Testing PDF documents

I’ve been wondering for some time if PDF is still a valid format. It’s “portable”, of course, but not in today’s meaning – it’s clearly not responsive. Like a fixed piece of paper transformed into a file. However, PDF still has many important use cases like storing invoices, reports or tickets. I spent a couple of years working on sophisticated PDF reports, and this year I even tried to test a process of generating invoices in some ad exchange system. I really wanted this system to be rock solid.

Of course there is no point in comparing a binary PDF file to an expected value. You can’t catch the exact differences in case of an error. I could create a PNG screenshot and compare it to the template, but I was a bit worried about the readability of such diff. A third way would be to verify the source HTML document used to render a PDF – but in fact, I was not interested in markup, but in an output data that landed inside a PDF.

Following my friend’s advice, I used another tool called Apache PDFBox. This robust library allows performing different operations on PDF documents: creating, merging, splitting, signing, filling forms etc. We decided to extract plain text from a file. It’s like we used a Select all command, copy and paste the text into Notepad.

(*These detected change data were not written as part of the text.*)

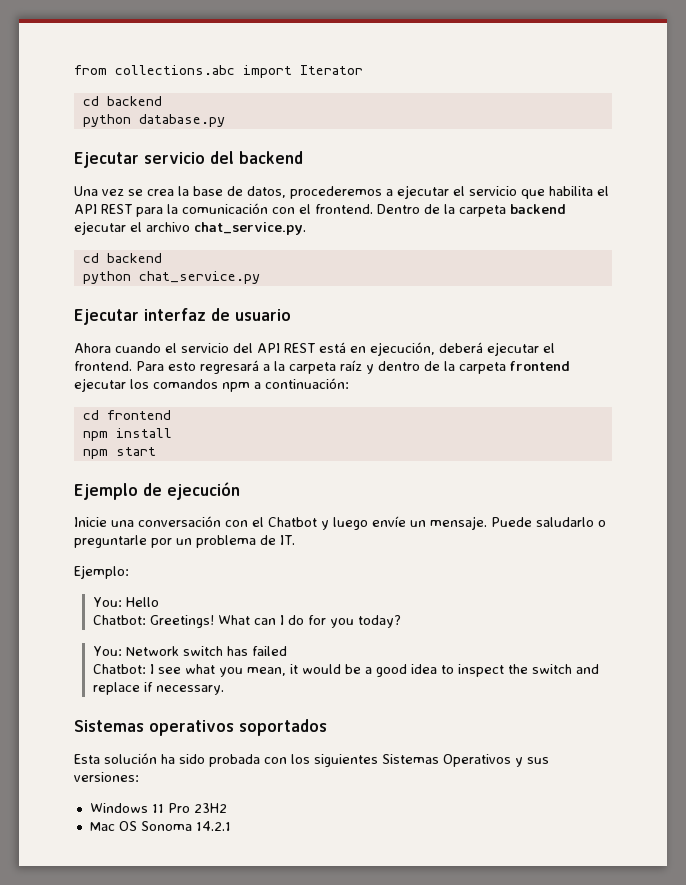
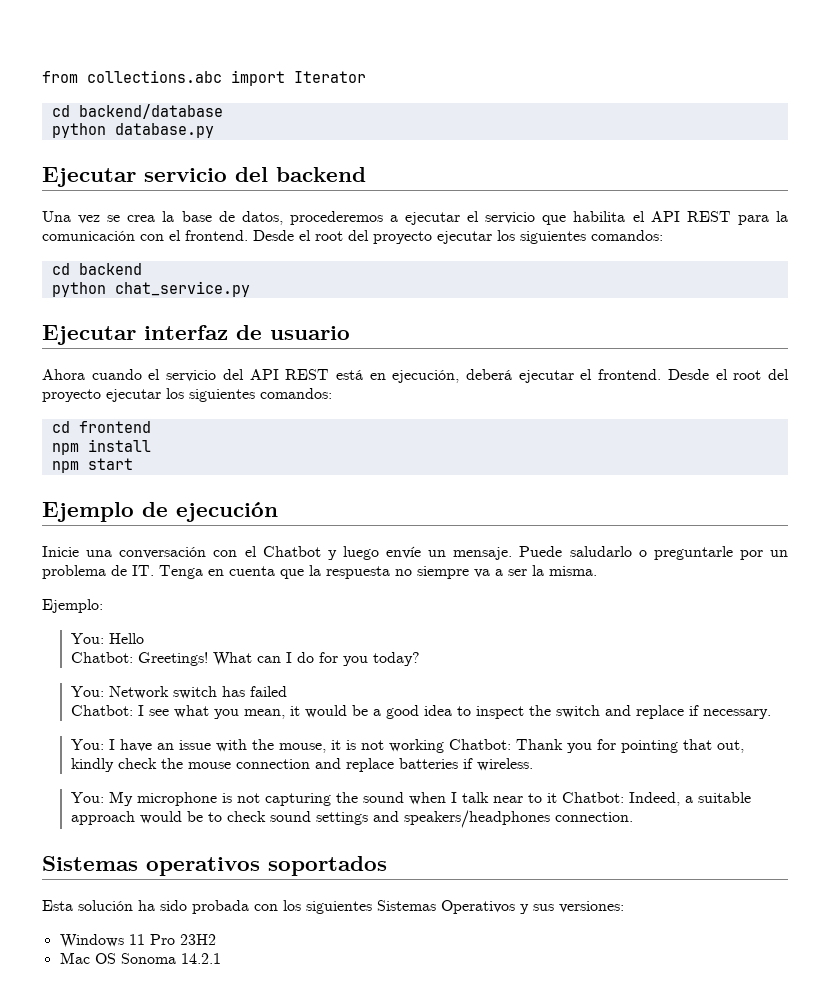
  from collections.abc import Iterator
- cd backend
+ cd backend/database
- Una vez se crea la base de datos, procederemos a ejecutar el servicio que habilita el API REST para la comunicación con el frontend. Dentro de la carpeta backend ejecutar el archivo chat_service.py.
+ Una vez se crea la base de datos, procederemos a ejecutar el servicio que habilita el API REST para la comunicación con el frontend. Desde el root del proyecto ejecutar los siguientes comandos:
- Ahora cuando el servicio del API REST está en ejecución, deberá ejecutar el frontend. Para esto regresará a la carpeta raíz y dentro de la carpeta frontend ejecutar los comandos npm a continuación:
+ Ahora cuando el servicio del API REST está en ejecución, deberá ejecutar el frontend. Desde el root del proyecto ejecutar los siguientes comandos:
- Puede saludarlo o preguntarle por un problema de IT.
+ Puede saludarlo o preguntarle por un problema de IT. Tenga en cuenta que la respuesta no siempre va a ser la misma.
+ You: I have an issue with the mouse, it is not working Chatbot: Thank you for pointing that out, kindly check the mouse connection and replace batteries if wireless.
+ You: My microphone is not capturing the sound when I talk near to it Chatbot: Indeed, a suitable approach would be to check sound settings and speakers/headphones connection.

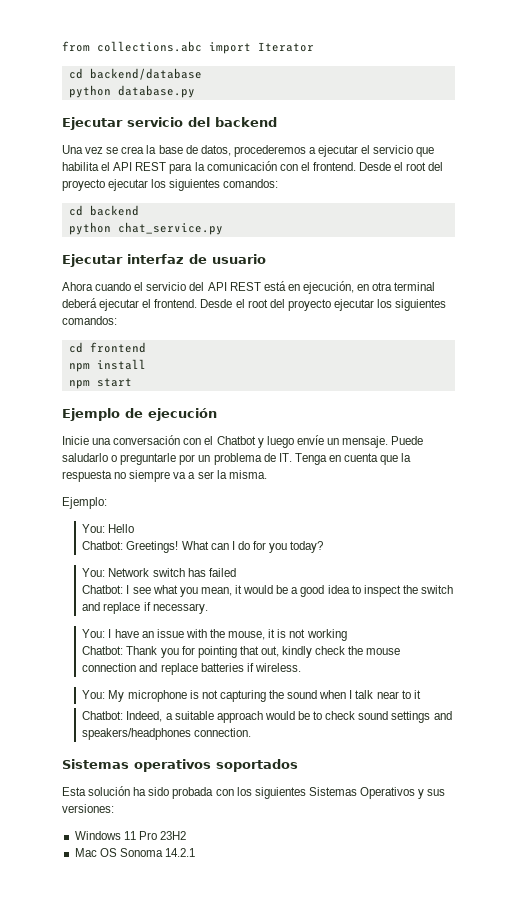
- Ahora cuando el servicio del API REST está en ejecución, deberá ejecutar el frontend.
+ Ahora cuando el servicio del API REST está en ejecución, en otra terminal deberá ejecutar el frontend.
- You: I have an issue with the mouse, it is not working Chatbot: Thank you for pointing that out, kindly check the mouse connection and replace batteries if wireless.
+ You: I have an issue with the mouse, it is not working
+ Chatbot: Thank you for pointing that out, kindly check the mouse connection and replace batteries if wireless.
- You: My microphone is not capturing the sound when I talk near to it Chatbot: Indeed, a suitable approach would be to check sound settings and speakers/headphones connection.
+ You: My microphone is not capturing the sound when I talk near to it
+ Chatbot: Indeed, a suitable approach would be to check sound settings and speakers/headphones connection.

PDDocument pdf = PDDocument.load(content);
PDFTextStripper stripper = new PDFTextStripper();
stripper.setAddMoreFormatting(true);
stripper.setSortByPosition(true);
stripper.setStartPage(0);
stripper.setEndPage(pdf.getNumberOfPages());
String plainText = stripper.getText(pdf);
pdf.close();

assertThat(plainText).isEqualTo(expected);

A PDF document consists of blocks which can be ordered in a way that we did not really expect. Anyone who tried copying a table from PDF to Notepad experienced this. Luckily, PDFBox tries to help us organizing the blocks and formatting the plain text dump.

We made a lot of test scenarios using the above solution and they did a really good job catching all the little bugs in the data. It was crucial to detect any mistakes because our system was preparing financial documents. Moreover, the test reports were very readable.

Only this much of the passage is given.